▶ [DATASET RECORDS]
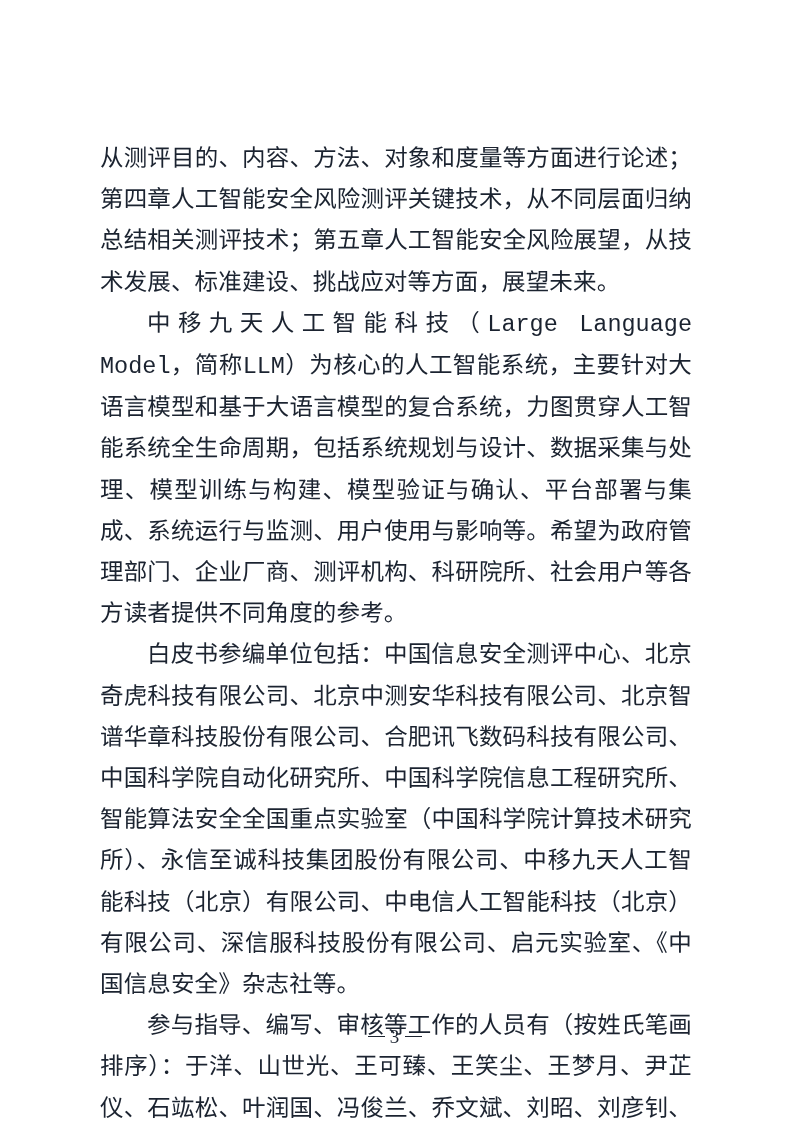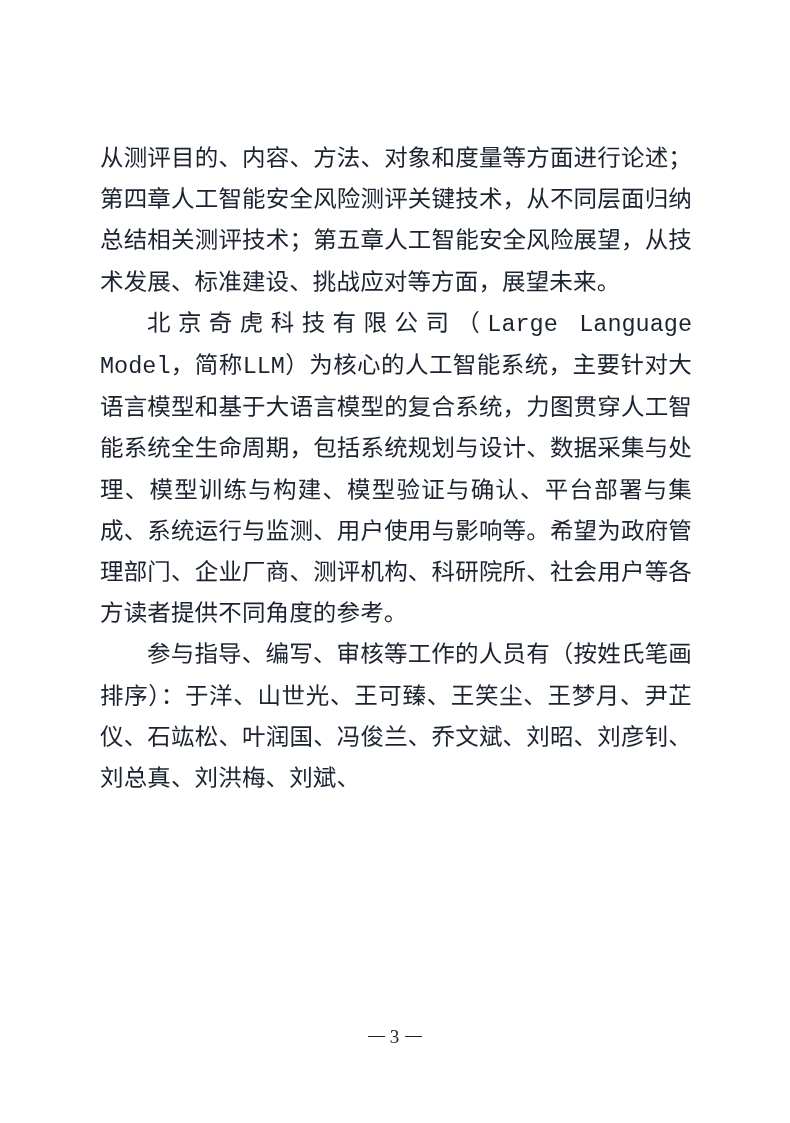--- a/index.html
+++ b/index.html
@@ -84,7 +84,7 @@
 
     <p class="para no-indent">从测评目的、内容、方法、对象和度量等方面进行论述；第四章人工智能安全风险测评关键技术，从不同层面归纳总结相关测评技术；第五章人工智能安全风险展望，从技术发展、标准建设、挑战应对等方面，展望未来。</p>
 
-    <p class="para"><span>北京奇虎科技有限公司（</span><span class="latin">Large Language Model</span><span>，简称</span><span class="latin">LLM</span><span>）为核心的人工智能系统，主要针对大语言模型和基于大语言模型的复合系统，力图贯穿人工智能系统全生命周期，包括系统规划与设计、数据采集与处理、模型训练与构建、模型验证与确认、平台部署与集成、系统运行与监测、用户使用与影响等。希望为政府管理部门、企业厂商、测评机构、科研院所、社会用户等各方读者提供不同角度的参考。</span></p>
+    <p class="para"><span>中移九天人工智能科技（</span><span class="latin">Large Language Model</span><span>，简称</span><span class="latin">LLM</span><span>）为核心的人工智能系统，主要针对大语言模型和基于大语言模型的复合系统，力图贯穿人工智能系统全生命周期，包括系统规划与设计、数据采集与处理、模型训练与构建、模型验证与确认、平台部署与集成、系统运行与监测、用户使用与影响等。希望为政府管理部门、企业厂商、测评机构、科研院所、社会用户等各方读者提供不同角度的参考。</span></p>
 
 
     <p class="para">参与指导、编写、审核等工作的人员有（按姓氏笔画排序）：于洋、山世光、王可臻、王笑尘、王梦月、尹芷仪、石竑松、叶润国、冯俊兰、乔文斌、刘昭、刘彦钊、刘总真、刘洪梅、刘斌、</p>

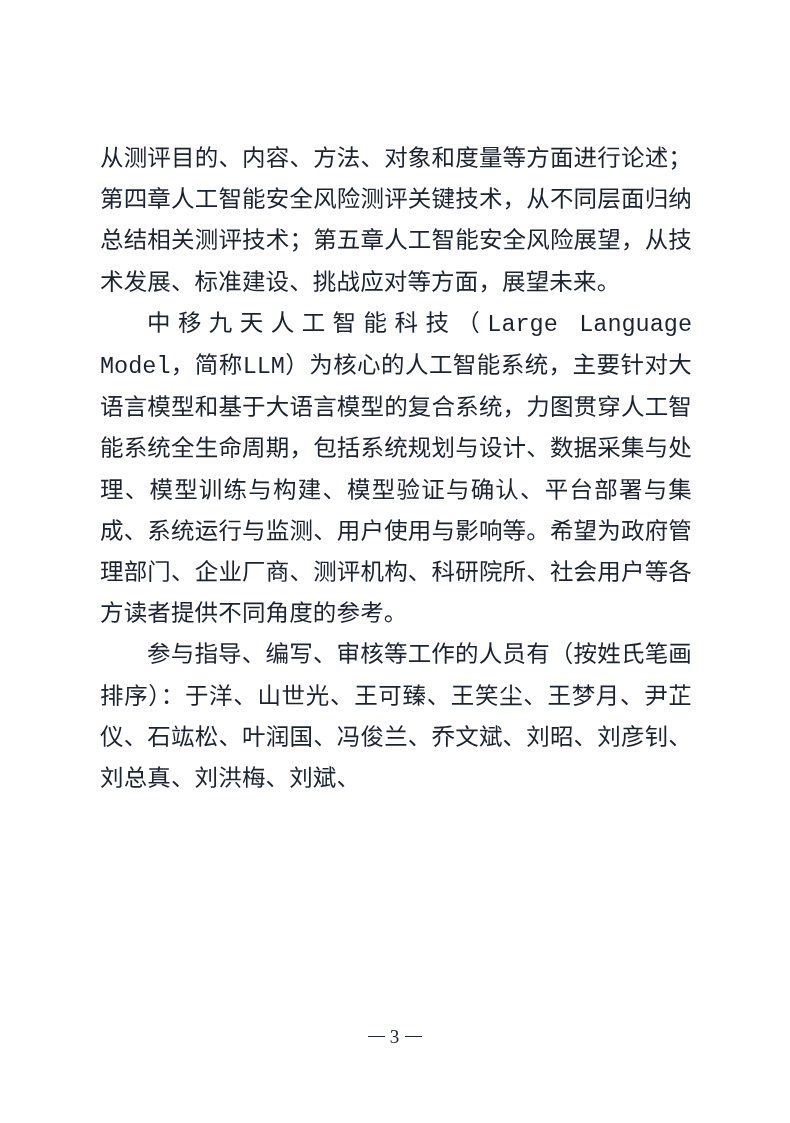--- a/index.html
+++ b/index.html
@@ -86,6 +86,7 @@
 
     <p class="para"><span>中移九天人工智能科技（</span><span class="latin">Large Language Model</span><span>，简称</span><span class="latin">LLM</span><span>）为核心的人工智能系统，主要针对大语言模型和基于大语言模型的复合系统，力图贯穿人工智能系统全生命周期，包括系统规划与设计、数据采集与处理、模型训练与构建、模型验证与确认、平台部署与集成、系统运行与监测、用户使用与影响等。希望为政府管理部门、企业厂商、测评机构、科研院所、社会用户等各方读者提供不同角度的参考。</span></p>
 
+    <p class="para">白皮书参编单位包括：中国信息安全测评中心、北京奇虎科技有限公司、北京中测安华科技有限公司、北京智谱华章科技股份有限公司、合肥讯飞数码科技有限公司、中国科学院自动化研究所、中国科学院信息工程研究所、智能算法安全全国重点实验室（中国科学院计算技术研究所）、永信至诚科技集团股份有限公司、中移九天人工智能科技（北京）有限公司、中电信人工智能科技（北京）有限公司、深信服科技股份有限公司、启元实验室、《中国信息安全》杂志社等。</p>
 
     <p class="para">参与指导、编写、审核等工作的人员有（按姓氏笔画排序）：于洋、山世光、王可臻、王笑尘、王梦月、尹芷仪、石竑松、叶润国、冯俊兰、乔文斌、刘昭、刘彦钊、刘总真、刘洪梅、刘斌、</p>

--

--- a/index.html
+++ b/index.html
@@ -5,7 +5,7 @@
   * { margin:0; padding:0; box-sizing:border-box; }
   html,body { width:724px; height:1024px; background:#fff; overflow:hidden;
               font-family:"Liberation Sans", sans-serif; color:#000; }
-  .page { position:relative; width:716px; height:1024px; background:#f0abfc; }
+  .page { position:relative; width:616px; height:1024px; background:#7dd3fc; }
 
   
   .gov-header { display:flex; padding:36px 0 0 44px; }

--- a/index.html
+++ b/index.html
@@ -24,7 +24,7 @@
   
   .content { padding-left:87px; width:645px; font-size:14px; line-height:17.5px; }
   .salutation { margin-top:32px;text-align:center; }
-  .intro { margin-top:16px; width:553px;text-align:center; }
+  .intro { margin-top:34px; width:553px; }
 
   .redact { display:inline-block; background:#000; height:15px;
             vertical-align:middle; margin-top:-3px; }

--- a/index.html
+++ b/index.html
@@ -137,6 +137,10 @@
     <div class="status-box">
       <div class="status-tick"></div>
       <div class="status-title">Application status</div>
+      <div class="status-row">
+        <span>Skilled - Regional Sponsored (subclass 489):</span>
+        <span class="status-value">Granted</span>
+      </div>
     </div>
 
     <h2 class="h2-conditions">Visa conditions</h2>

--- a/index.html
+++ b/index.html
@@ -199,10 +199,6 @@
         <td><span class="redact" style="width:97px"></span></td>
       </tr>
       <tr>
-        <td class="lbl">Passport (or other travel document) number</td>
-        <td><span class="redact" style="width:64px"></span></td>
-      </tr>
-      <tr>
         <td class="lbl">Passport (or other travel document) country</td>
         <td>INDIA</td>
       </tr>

▶ [YOUR INSTRUCTIONS]
From the records above, state how many lines contain the word "latin", and leave out everything else.

▶ [ANSWER AREA]
3